Well, he insists I come out anyway, and I priced him on the phone to pull the toilet and cable the line, and reset the toilet (with no guarantee on the sewer) and he said, OK!

I hope I clear it, but I am curious what the look on his face is when it still backs up because the septic tank is full... :laughing:

I am heading there right now, I'll tell what happened when I get back.


----------



## Song Dog (Jun 12, 2008)

Did you price him over the phone hoping he would see your point?:laughing:
People always amaze me.
Let us know the scoop.

In Christ,

Song Dog


----------



## smellslike$tome (Jun 16, 2008)

Run a camera to show him the main line is clear. Park it at the entrance to the tank. Run water to show him it is entering the tank. Continue to run water and keep watching the camera. When he sees it back up into the line from the tank he will understand.

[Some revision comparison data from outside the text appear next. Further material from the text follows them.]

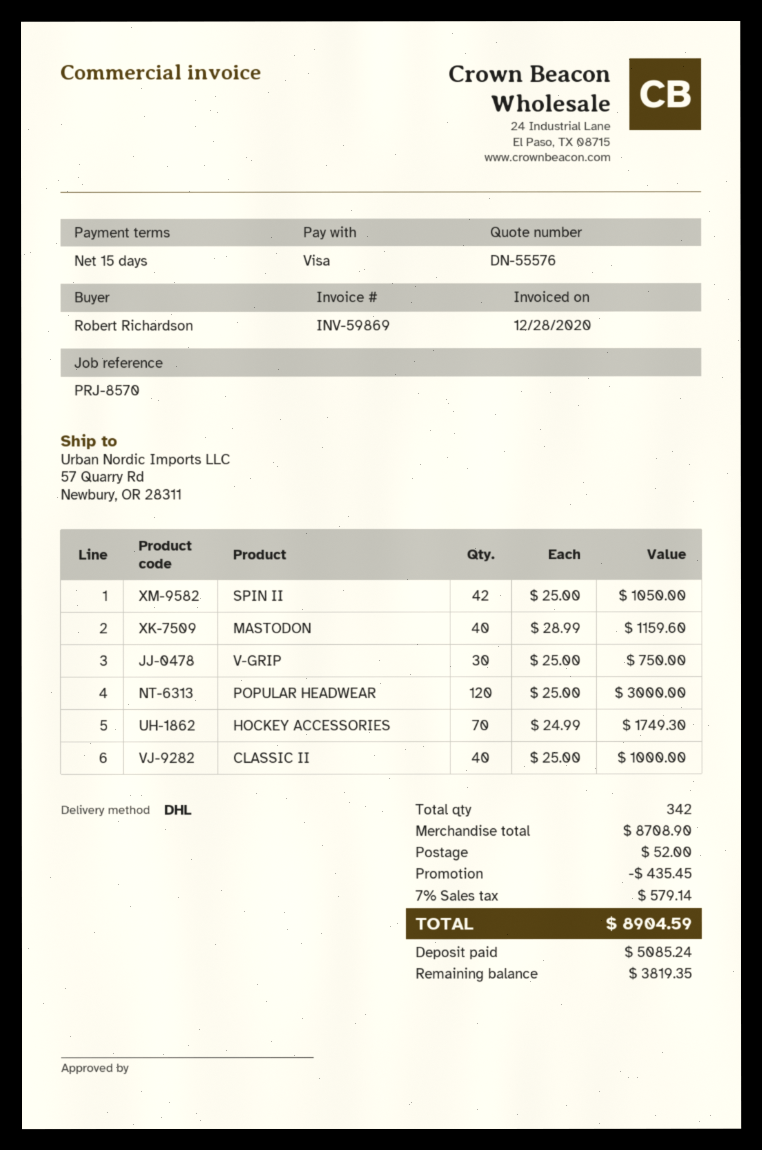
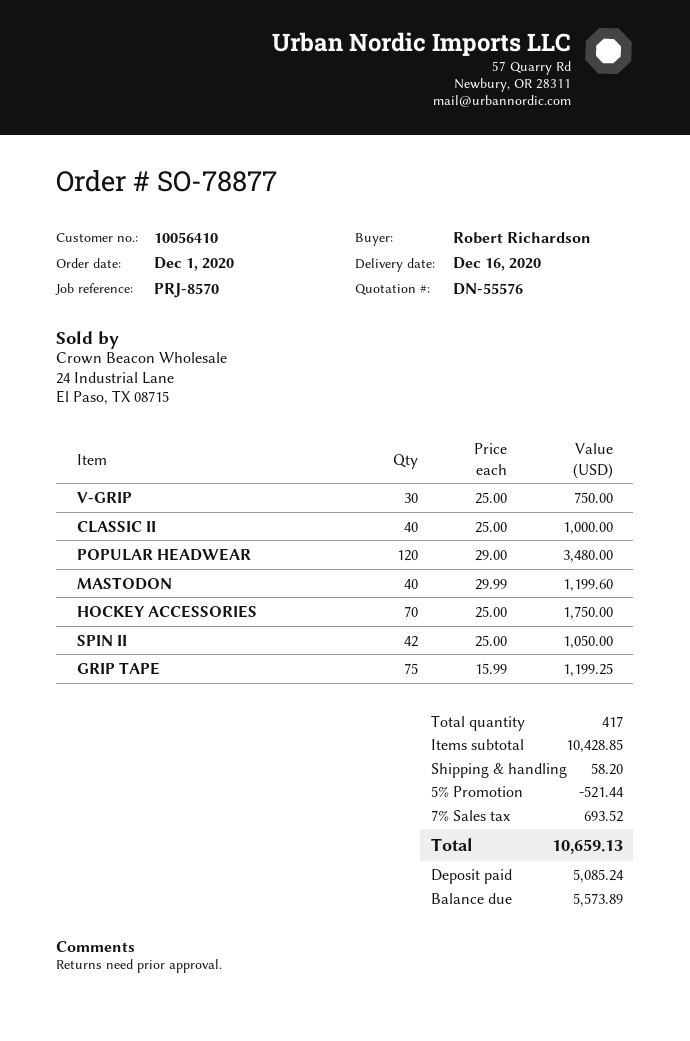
MASTODON: 40 x 28.99 = 1159.60 -> 40 x 29.99 = 1199.60
POPULAR HEADWEAR: 120 x 25.00 = 3000.00 -> 120 x 29.00 = 3480.00
HOCKEY ACCESSORIES: 70 x 24.99 = 1749.30 -> 70 x 25.00 = 1750.00
GRIP TAPE: none -> 75 x 15.99 = 1199.25
total quantity: 342 -> 417
subtotal: 8708.90 -> 10428.85
discount: 435.45 -> 521.44
shipping: 52.00 -> 58.20
tax: 7% = 579.14 -> 7% = 693.52
total: 8904.59 -> 10659.13
balance: 3819.35 -> 5573.89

In my experience septic tanks virtually never need pumping because the problem is a faulty field line system not a full tank (the tank is always full of something but it should be mostly effluent and not sludge). Unless they have massively abused the beneficial bacterias through the use of chemicals, bleaches, drain cleaners, anti-bacterial soaps etc., they will digest organic material at an acceptable rate. If however the field lines are partially or completely slugged up then the systems capacity to remove effluent is drastically reduced to the point where the inflow is greater than the out flow and things begin to back up. 

Now having said all that, I should point out that I have never pumped a septic tank (although I had mine pumped once years ago) nor do I have any desire to do so, so I'm sure some septic pumper guy will tell me I'm full of it and don't know what I'm talking about. 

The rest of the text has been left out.